It is possible for the EAP endpoints to mutually authenticate, negotiate
a ciphersuite, and derive a session key for use in a ciphersuite.

This does not present an issue on the peer, since the peer and EAP
client reside on the same machine; all that is required is for the EAP
client module to pass the session key to the ciphersuite module.

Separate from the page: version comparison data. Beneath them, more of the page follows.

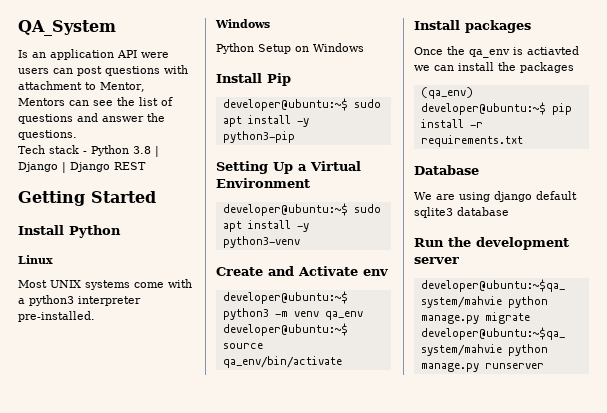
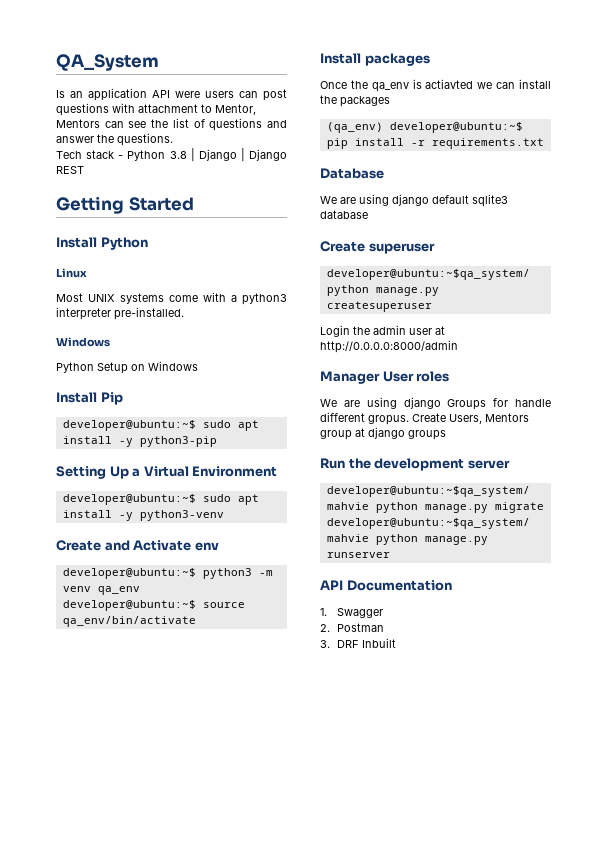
(509, 211) none -> [320,241,435,254] [326,269,530,280] [326,285,439,296] [326,301,432,312] [320,325,445,337] [320,340,458,353] [320,371,450,384] [320,397,551,410] [320,412,529,425] [320,427,446,440] // Create superuser // developer@ubuntu:~$qa_system/ python manage.py createsuperuser // Login the admin user at http://0.0.0.0:8000/admin // Manager User roles // We are using django Groups for handle different gropus. Create Users, Mentors group at django groups
(544, 366) none -> [320,580,452,591] [320,608,383,618] [320,623,384,632] [320,638,396,648] // API Documentation // 1. Swagger // 2. Postman // 3. DRF Inbuilt

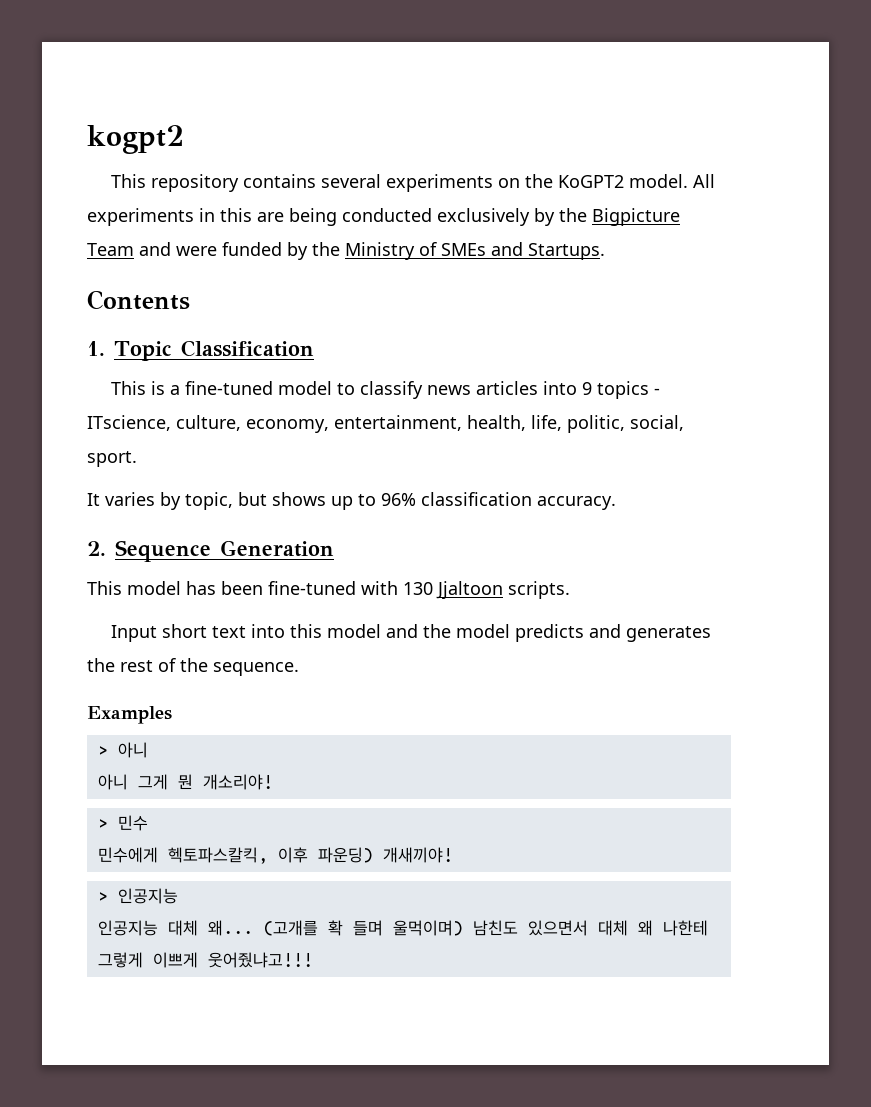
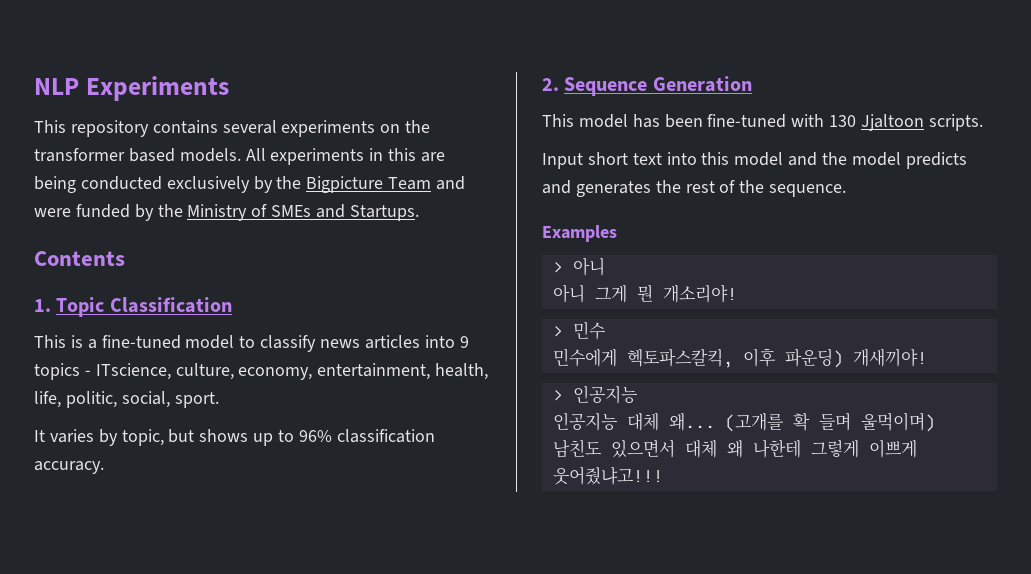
[87,125,184,154] kogpt2 -> [34,76,229,101] NLP Experiments
[557,174,688,188] KoGPT2 model. -> [34,148,241,162] transformer based models.

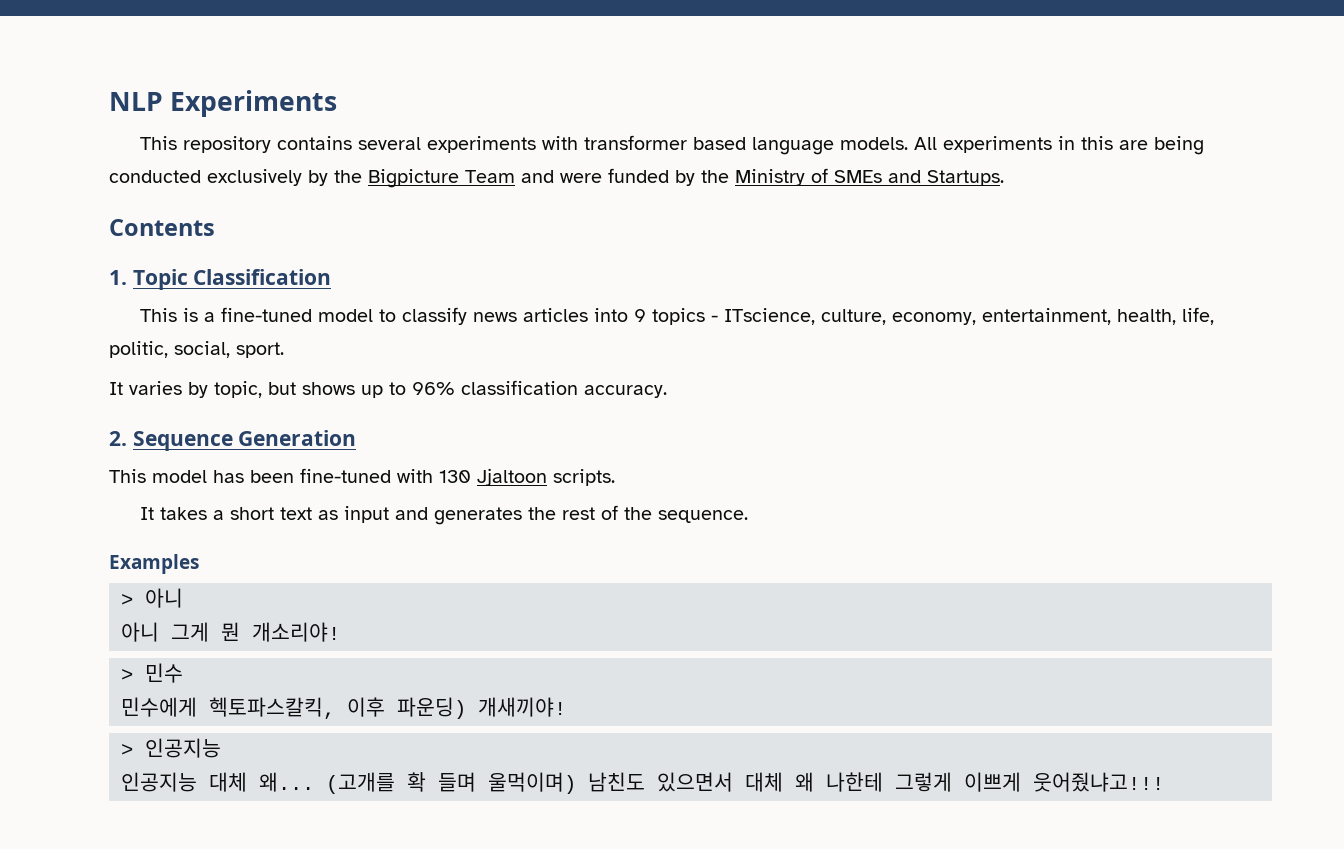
[380,120,431,133] on the -> [541,136,578,150] with
(175, 155) none -> [751,137,834,155] language
[542,152,967,169] Input short text into this model and the model predicts -> [139,506,389,523] It takes a short text as input

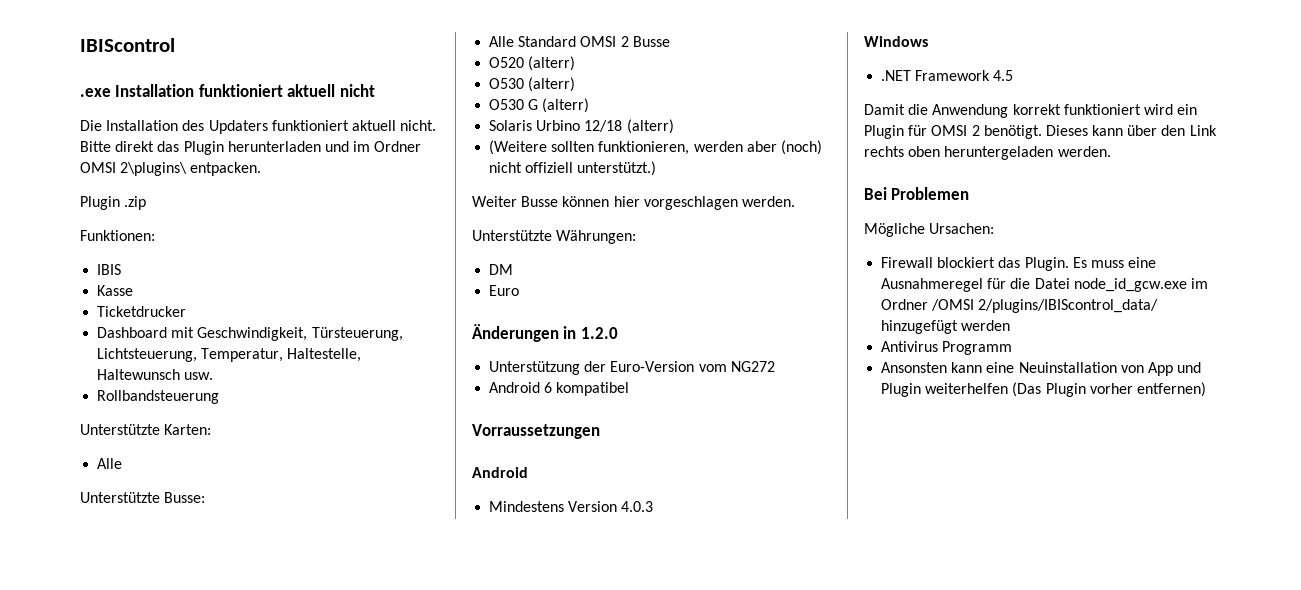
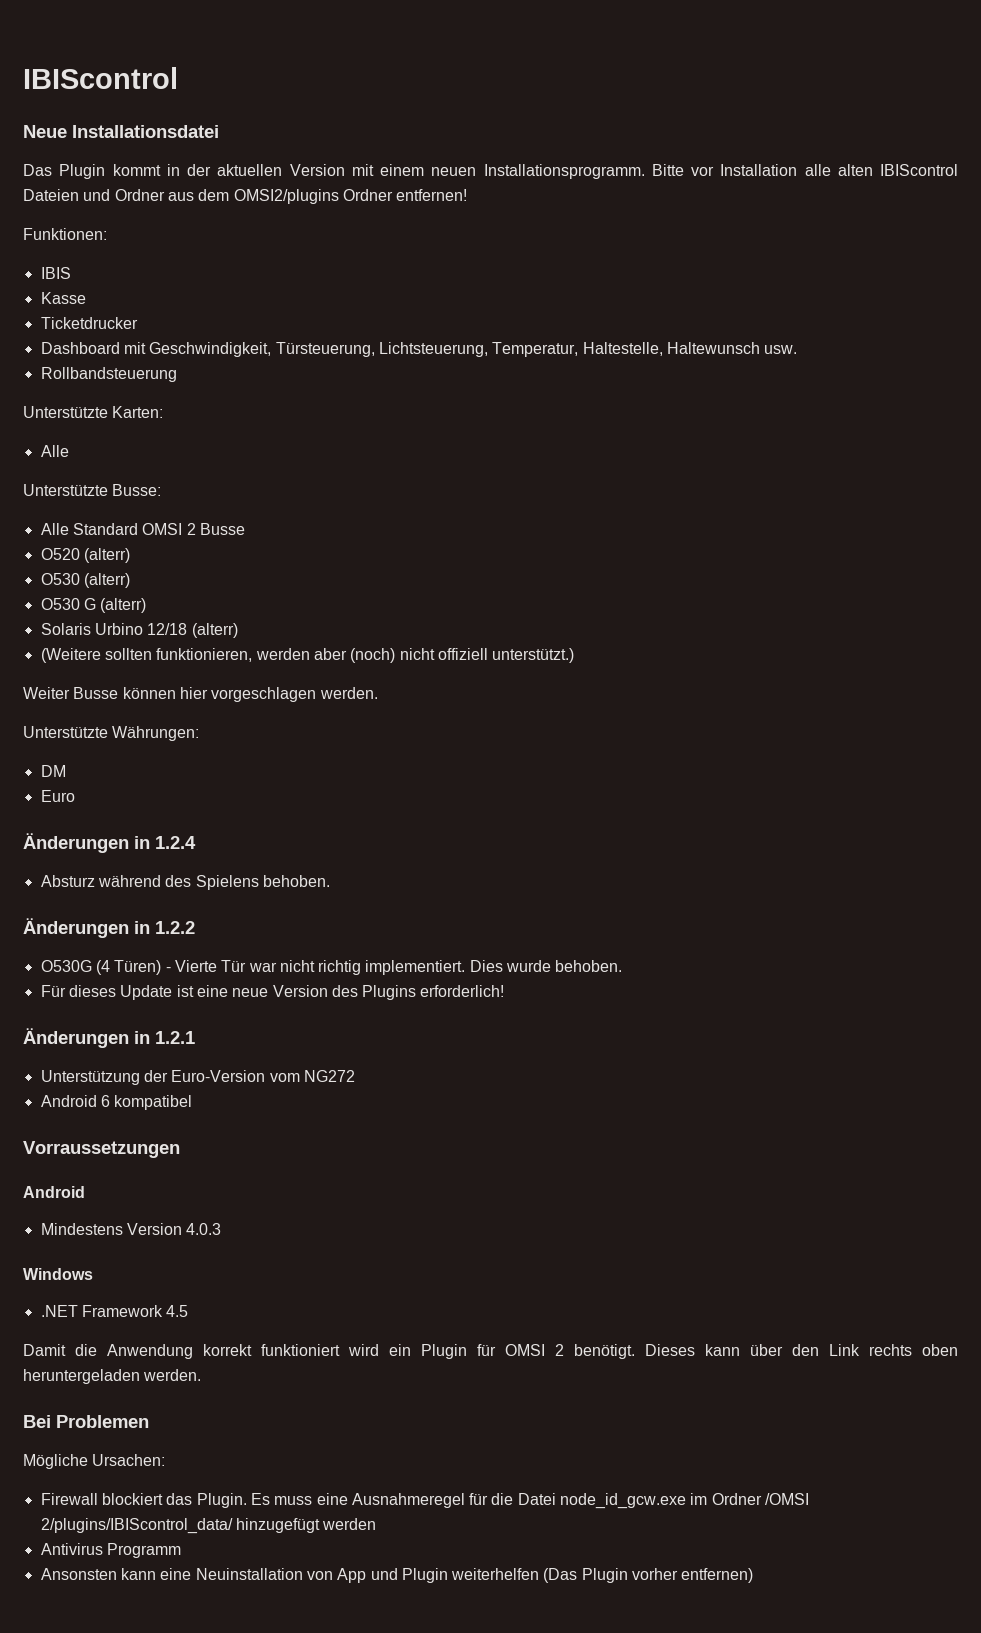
[80,84,375,97] [80,120,437,134] [80,141,422,155] [80,162,262,176] [80,196,147,210] .exe Installation funktioniert aktuell nicht // Die Installation des Updaters funktioniert aktuell nicht. Bitte direkt das Plugin herunterladen und im Ordner OMSI 2\plugins\ entpacken. // Plugin .zip -> [23,125,219,138] [23,164,958,179] [23,189,468,204] Neue Installationsdatei // Das Plugin kommt in der aktuellen Version mit einem neuen Installationsprogramm. Bitte vor Installation alle alten IBIScontrol Dateien und Ordner aus dem OMSI2/plugins Ordner entfernen!
[580,327,618,339] 1.2.0 -> [155,836,196,849] [40,875,330,890] [23,918,195,938] [40,960,623,975] [40,985,505,1000] [23,1028,195,1048] 1.2.4 // Absturz während des Spielens behoben. // Änderungen in 1.2.2 // O530G (4 Türen) - Vierte Tür war nicht richtig implementiert. Dies wurde behoben. // Für dieses Update ist eine neue Version des Plugins erforderlich! // Änderungen in 1.2.1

The situation is more complex when EAP is used with RADIUS, since the
authenticator will typically not reside on the same machine as the EAP
server. For example, the EAP server may be a backend security server, or
a module residing on the RADIUS server.

In the case where the EAP server and authenticator reside on different
machines, there are several implications for security.  Firstly, mutual
authentication will occur between the peer and the EAP server, not
between the peer and the authenticator. This means that it is not
possible for the peer to validate the identity of the NAS or tunnel
server that it is speaking to.

As described earlier, when EAP/RADIUS is used to encapsulate EAP
packets, the Message-Authenticator attribute is required in EAP/RADIUS
Access-Requests sent from the NAS or tunnel server to the RADIUS server.
Since the Message-Authenticator attribute involves a HMAC-MD5 hash, it
is possible for the RADIUS server to verify the integrity of the Access-
Request as well as the NAS or tunnel server's identity.  Similarly,
Access-Challenge packets sent from the RADIUS server to the NAS are also
authenticated and integrity protected using an HMAC-MD5 hash, enabling
the NAS or tunnel server to determine the integrity of the packet and
verify the identity of the RADIUS server.  Moreover, EAP packets sent
via methods that contain their own integrity protection cannot be
successfully modified by a rogue NAS or tunnel server.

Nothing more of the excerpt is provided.